Directions :: Give back exactly the lines of the material below that start at the one holding "-> <div> <span>（2023）" and end at the last line, minus the pictures.

★ ★ ★ ★ ★ ★ ★

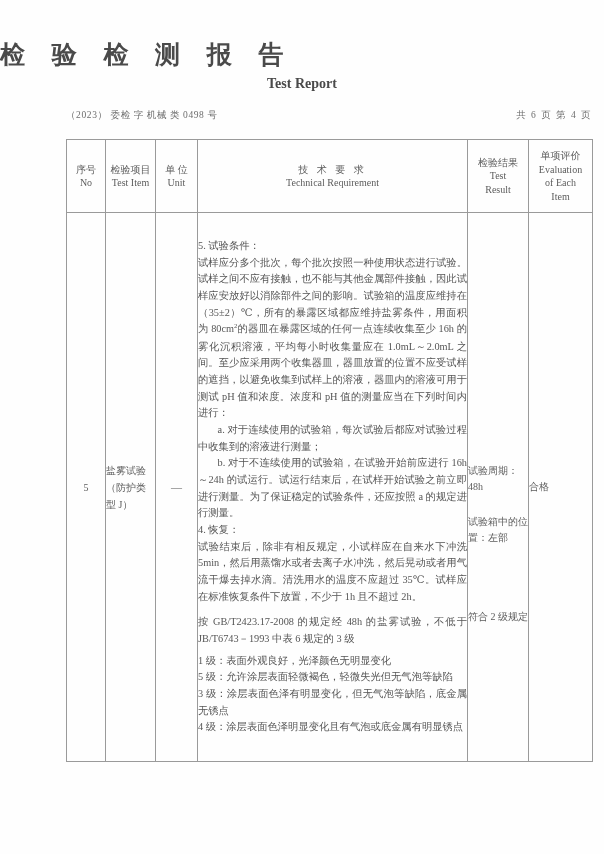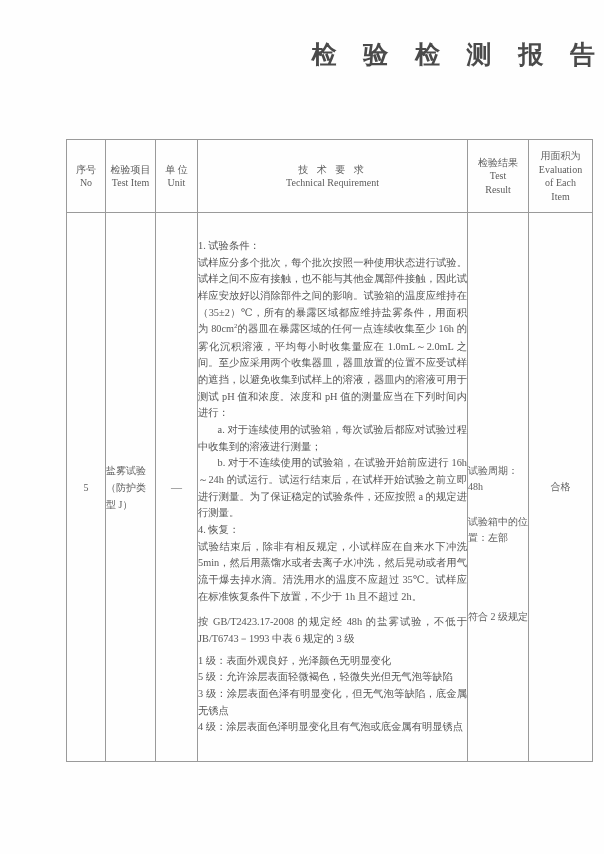"检 验 检 测 报" .title-cn { text-align: right -> left }
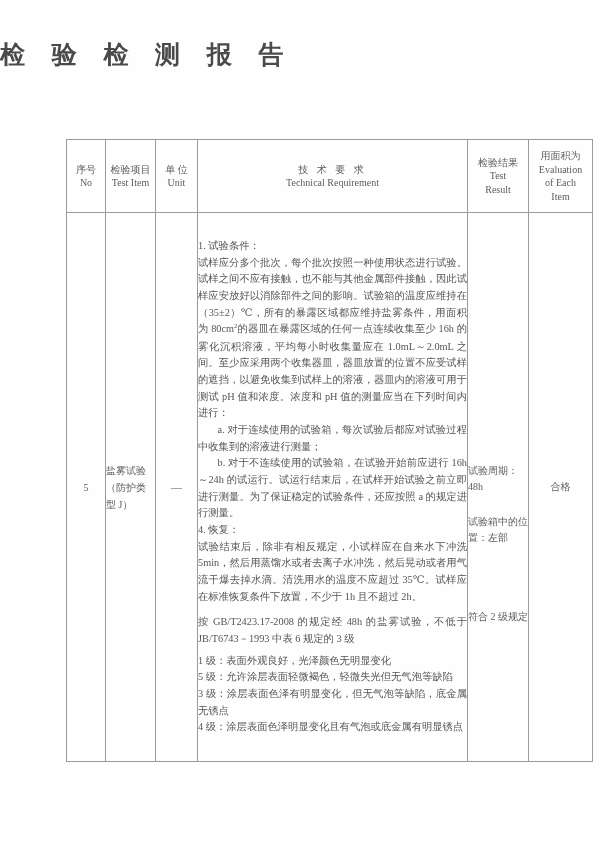"Test Report" div.title-en { html: none -> <div>Test Report</div> }
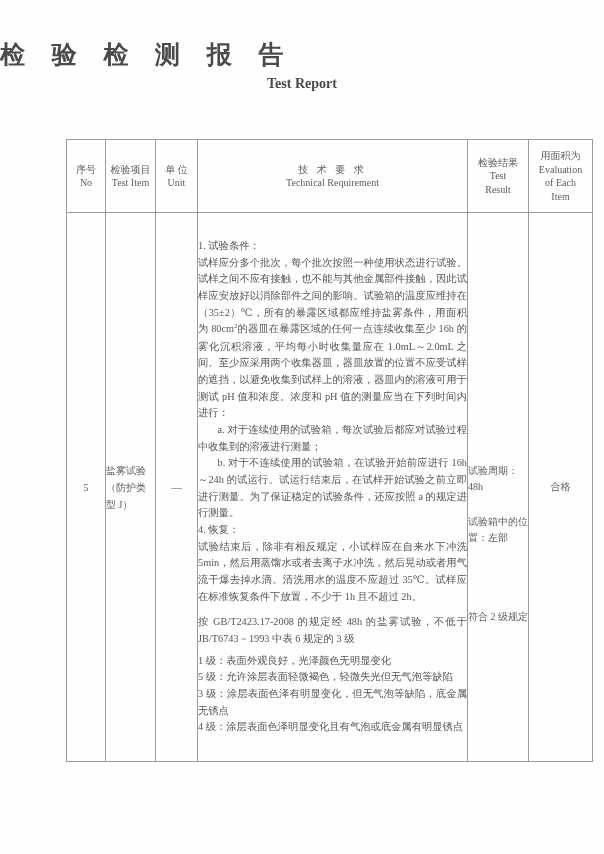"（2023） 委检 字 机械 类" div.meta-row { html: none -> <div> <span>（2023） 委检 字 机械 类 0498 号</span> <span>共 6 页 第 4 页</span> </div> }
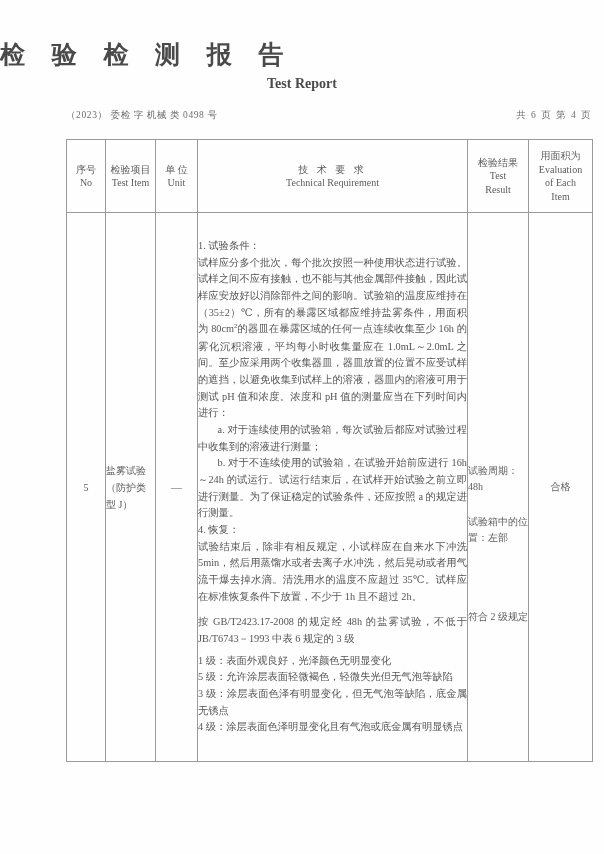"用面积为" span.hd-cn { text: 用面积为 -> 单项评价 }
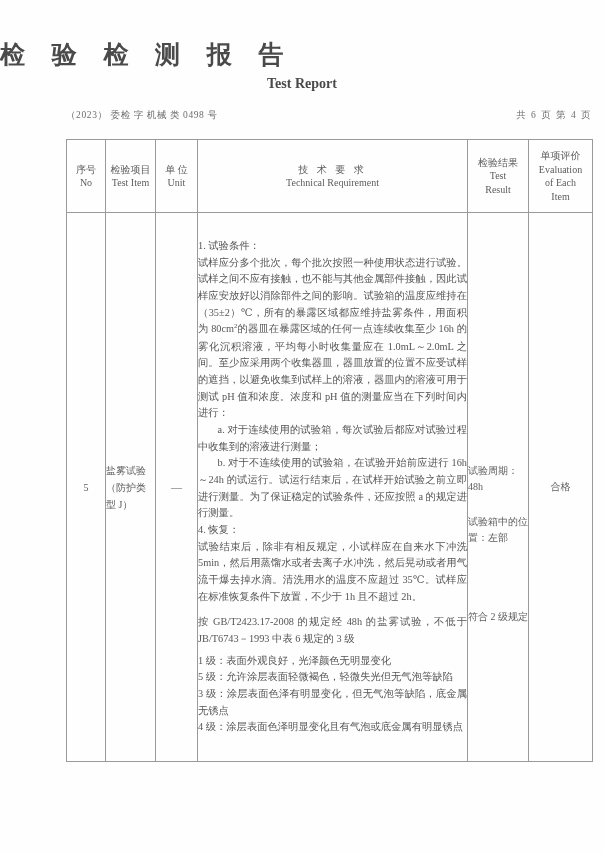"1. 试验条件：" p.req-p { text: 1 -> 5 }
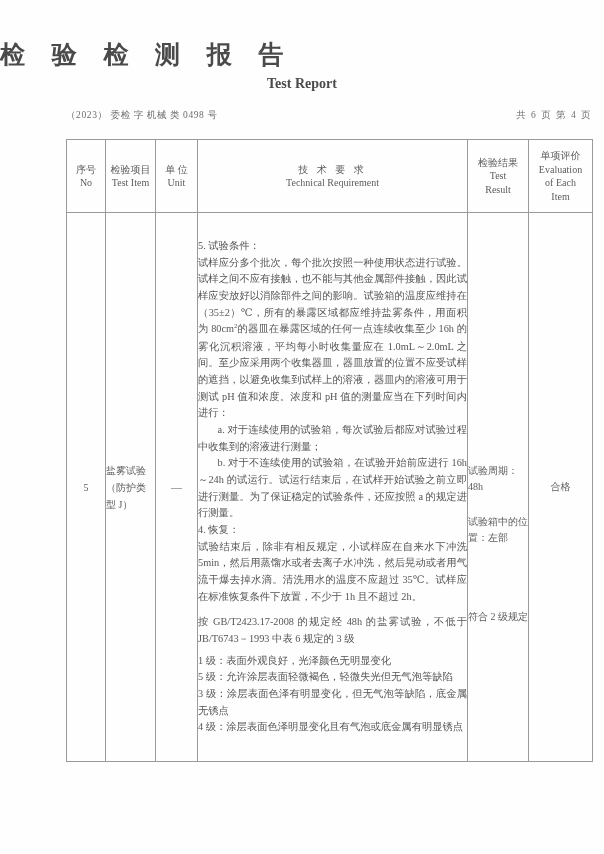"合格" .cell-eval { text-align: center -> left }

★ ★ ★ ★ ★ ★ ★

Answer space ::
"（2023） 委检 字 机械 类" div.meta-row { html: none -> <div> <span>（2023） 委检 字 机械 类 0498 号</span> <span>共 6 页 第 4 页</span> </div> }
"用面积为" span.hd-cn { text: 用面积为 -> 单项评价 }
"1. 试验条件：" p.req-p { text: 1 -> 5 }
"合格" .cell-eval { text-align: center -> left }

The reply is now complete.